Les forces anti-émeutes ont tiré à Beyrouth des balles en caoutchouc et des gaz lacrymogènes pour disperser des manifestants antigouvernementaux qui leur jetaient des pierres. KEYSTONE/AP/HM sda-ats

(Keystone-ATS) Les forces anti-émeutes ont tiré dimanche à Beyrouth des balles en caoutchouc et des gaz lacrymogènes pour disperser des manifestants antigouvernementaux qui leur jetaient des pierres. Ces nouveaux affrontements violents ont fait 145 blessés.

En deux jours, plus de 520 personnes ont été blessées dans les violences. Les accrochages de samedi qui ont blessé 377 personnes ont été d’une violence inédite depuis le début le 17 octobre de la contestation contre une classe politique jugée corrompue et incapable de sortir le Liban du marasme économique.

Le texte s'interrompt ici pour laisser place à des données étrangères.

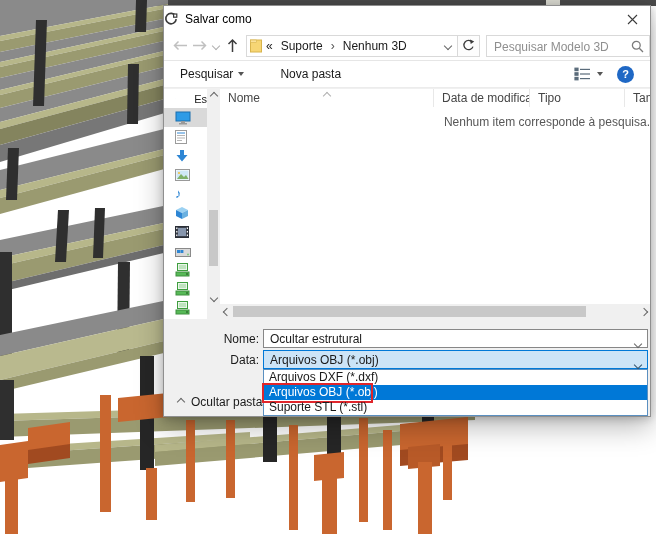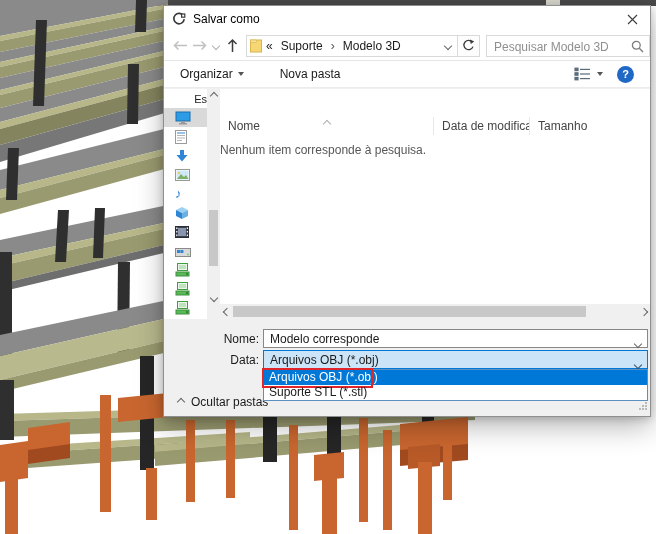--- a/index.html
+++ b/index.html
@@ -3,21 +3,21 @@
 <meta charset="utf-8">
 <style>
   html,body{margin:0;padding:0;background:#fff;}
   .stage{position:relative;width:656px;height:534px;overflow:hidden;background:#fff;
          font-family:"Liberation Sans",sans-serif;font-size:12px;color:#1a1a1a;}
   .bg3d{position:absolute;left:0;top:0;z-index:0;}
 
   
   .dialog{position:absolute;left:163px;top:5px;width:486px;height:410px;background:#f0f0f0;
           border:1px solid #8f8f8f;box-shadow:0 10px 26px rgba(0,0,0,.28),0 2px 8px rgba(0,0,0,.18);z-index:2;}
-  .titlebar{position:absolute;left:0;top:0;right:0;height:25px;background:#fff;display:flex;align-items:center;padding-left:8px;}
+  .titlebar{position:absolute;left:0;top:0;right:0;height:25px;background:#fff;display:flex;align-items:center;}
   .title-text{margin-left:7px;font-size:12px;color:#000;}
   .close-btn{position:absolute;right:9px;top:6px;width:18px;height:14px;display:flex;align-items:center;justify-content:center;cursor:pointer;}
 
   .navbar{position:absolute;left:0;top:25px;right:0;height:29px;background:#fff;display:flex;align-items:center;border-bottom:1px solid #e6e6e6;}
   .navbtn{width:20px;height:20px;display:flex;align-items:center;justify-content:center;}
   .addrbar{display:flex;align-items:center;height:22px;width:212px;margin-left:4px;border:1px solid #d9d9d9;background:#fff;padding:0 3px;box-sizing:border-box;}
   .crumb{margin:0 4px;white-space:nowrap;}
   .addr-spacer{flex:1;}
   .refreshbtn{width:22px;height:22px;border:1px solid #d9d9d9;border-left:none;background:#fdfdfd;display:flex;align-items:center;justify-content:center;box-sizing:border-box;}
   .searchbox{position:relative;height:22px;width:164px;margin-left:6px;border:1px solid #d9d9d9;background:#fff;box-sizing:border-box;}
@@ -32,25 +32,25 @@
 
   .bodyarea{position:absolute;left:0;top:83px;right:0;height:230px;background:#fff;display:flex;}
   .sidebar{width:43px;position:relative;background:#fff;}
   .side-item{height:19px;display:flex;align-items:center;padding-left:11px;overflow:hidden;white-space:nowrap;}
   .side-item.sel{background:#d9d9d9;}
   .side-label{margin-left:19px;font-size:11px;color:#1a1a1a;}
   .vscroll{width:13px;background:#f0f0f0;position:relative;}
   .vs-arrow{position:absolute;left:0;width:13px;height:13px;display:flex;align-items:center;justify-content:center;}
   .vs-thumb{position:absolute;left:2px;width:9px;background:#c8c8c8;}
 
-  .listpane{flex:1;position:relative;overflow:hidden;margin-top:28px;}
+  .listpane{flex:1;position:relative;overflow:hidden;}
   .cols{position:relative;display:flex;height:18px;color:#454545;}
   .colh{box-sizing:border-box;border-right:1px solid #e8e8e8;padding:2px 0 0 8px;overflow:hidden;white-space:nowrap;}
   .sort-chev{position:absolute;left:104px;top:-1px;}
-  .empty-msg{position:absolute;left:0;right:0;top:26px;text-align:left;color:#575757;}
+  .empty-msg{position:absolute;left:0;right:0;top:26px;text-align:right;color:#575757;}
   .hscroll{position:absolute;left:0;right:0;bottom:0;height:15px;background:#f0f0f0;}
   .hs-arrow{position:absolute;top:0;width:13px;height:15px;display:flex;align-items:center;justify-content:center;}
   .hs-thumb{position:absolute;top:2px;left:13px;width:353px;height:11px;background:#c8c8c8;}
 
   .bottompanel{position:absolute;left:0;top:313px;right:0;height:97px;background:#f0f0f0;}
   .field-label{position:absolute;left:0;width:95px;text-align:right;color:#1a1a1a;}
   .combo{position:absolute;left:99px;width:385px;height:19px;background:#fff;border:1px solid #878787;box-sizing:border-box;display:flex;align-items:center;padding-left:6px;}
   .combo .chev-slot{position:absolute;right:6px;top:6px;}
   .combo.type{background:#cce4f7;border-color:#0078d7;}
   .droplist{position:absolute;left:99px;width:385px;top:50px;background:#fff;border:1px solid #5a8fc0;box-sizing:border-box;z-index:5;}
@@ -191,21 +191,21 @@
       </div>
 
       <div class="addrbar">
         <svg width="12" height="14" viewBox="0 0 12 14">
           <rect x="0.5" y="1" width="11" height="12" fill="#f7d674" stroke="#d8b44c"></rect>
           <rect x="0.5" y="1" width="6" height="2.6" fill="#fbe29b" stroke="#d8b44c" stroke-width="0.6"></rect>
         </svg>
         <span class="crumb">«</span>
         <span class="crumb">Suporte</span>
         <span class="crumb" style="color:#555">›</span>
-        <span class="crumb">Modelo 3D</span>
+        <span class="crumb">Nenhum 3D</span>
         <span class="addr-spacer"></span>
         <span class="chv down" style="margin-right:3px"></span>
       </div>
       <div class="refreshbtn">
         <svg width="13" height="13" viewBox="0 0 14 14">
           <path d="M11.8 8.2 A5 5 0 1 1 11 3.4" fill="none" stroke="#3c3c3c" stroke-width="1.4"></path>
           <polygon points="8.6,0.6 13.2,2.6 9.4,5.4" fill="#3c3c3c"></polygon>
         </svg>
       </div>
 
@@ -215,21 +215,21 @@
           <svg width="13" height="13" viewBox="0 0 13 13">
             <circle cx="5.3" cy="5.3" r="3.9" fill="none" stroke="#7a7a7a" stroke-width="1.3"></circle>
             <line x1="8.3" y1="8.3" x2="12" y2="12" stroke="#7a7a7a" stroke-width="1.3"></line>
           </svg>
         </span>
       </div>
     </div>
 
     <div class="toolbar">
       <div class="tool-item">
-        <span>Organizar</span>
+        <span>Pesquisar</span>
         <span class="caret"></span>
       </div>
       <div class="tool-item">
         <span>Nova pasta</span>
       </div>
       <div class="tool-right">
         <div class="tool-item" style="margin-right:0;gap:6px">
           <svg width="17" height="14" viewBox="0 0 17 14">
             <g stroke="#5a6b7a" stroke-width="1.2" fill="#5a6b7a">
               <rect x="1" y="1.2" width="3" height="2.4"></rect>
@@ -349,49 +349,51 @@
         <div class="vs-arrow" style="bottom:15px">
           <span class="chv down"></span>
         </div>
       </div>
 
       <div class="listpane">
         <div class="cols">
           <span class="sort-chev"><span class="chv up lite"></span></span>
           <div class="colh" style="width:214px">Nome</div>
           <div class="colh" style="width:96px">Data de modificaç...</div>
+          <div class="colh" style="width:95px">Tipo</div>
           <div class="colh" style="flex:1;border-right:none">Tamanho</div>
         </div>
         <div class="empty-msg">Nenhum item corresponde à pesquisa.</div>
         <div class="hscroll">
           <div class="hs-arrow" style="left:0">
             <span class="chv left"></span>
           </div>
           <div class="hs-thumb"></div>
           <div class="hs-arrow" style="right:0">
             <span class="chv right"></span>
           </div>
         </div>
       </div>
     </div>
 
     <div class="bottompanel">
       <div class="field-label" style="top:13px">Nome:</div>
       <div class="combo" style="top:10px">
-        <span>Modelo corresponde</span>
+        <span>Ocultar estrutural</span>
         <span class="chev-slot"><span class="chv down"></span></span>
       </div>
 
       <div class="field-label" style="top:34px">Data:</div>
       <div class="combo type" style="top:31px">
         <span>Arquivos OBJ (*.obj)</span>
         <span class="chev-slot"><span class="chv down blue"></span></span>
       </div>
 
       <div class="droplist">
+        <div class="opt">Arquivos DXF (*.dxf)</div>
         <div class="opt sel">
           <span>Arquivos OBJ (*.obj)</span>
           <span class="red-annot"></span>
         </div>
         <div class="opt">Suporte STL (*.stl)</div>
       </div>
 
       <div class="hidefolders">
         <span class="chv up"></span>
         <span>Ocultar pastas</span>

Pour le deuxième soir consécutif, des centaines de manifestants se sont rassemblés dans le centre-ville à l’entrée d’une avenue menant au Parlement, près de la place des Martyrs, épicentre de la contestation. Aux cris de “Révolution, Révolution”, ils ont jeté des pierres et des pétards sur un barrage des forces anti-émeutes bloquant l’avenue. Les policiers ont répliqué avec des balles en caoutchouc, un canon à eau et des gaz lacrymogènes.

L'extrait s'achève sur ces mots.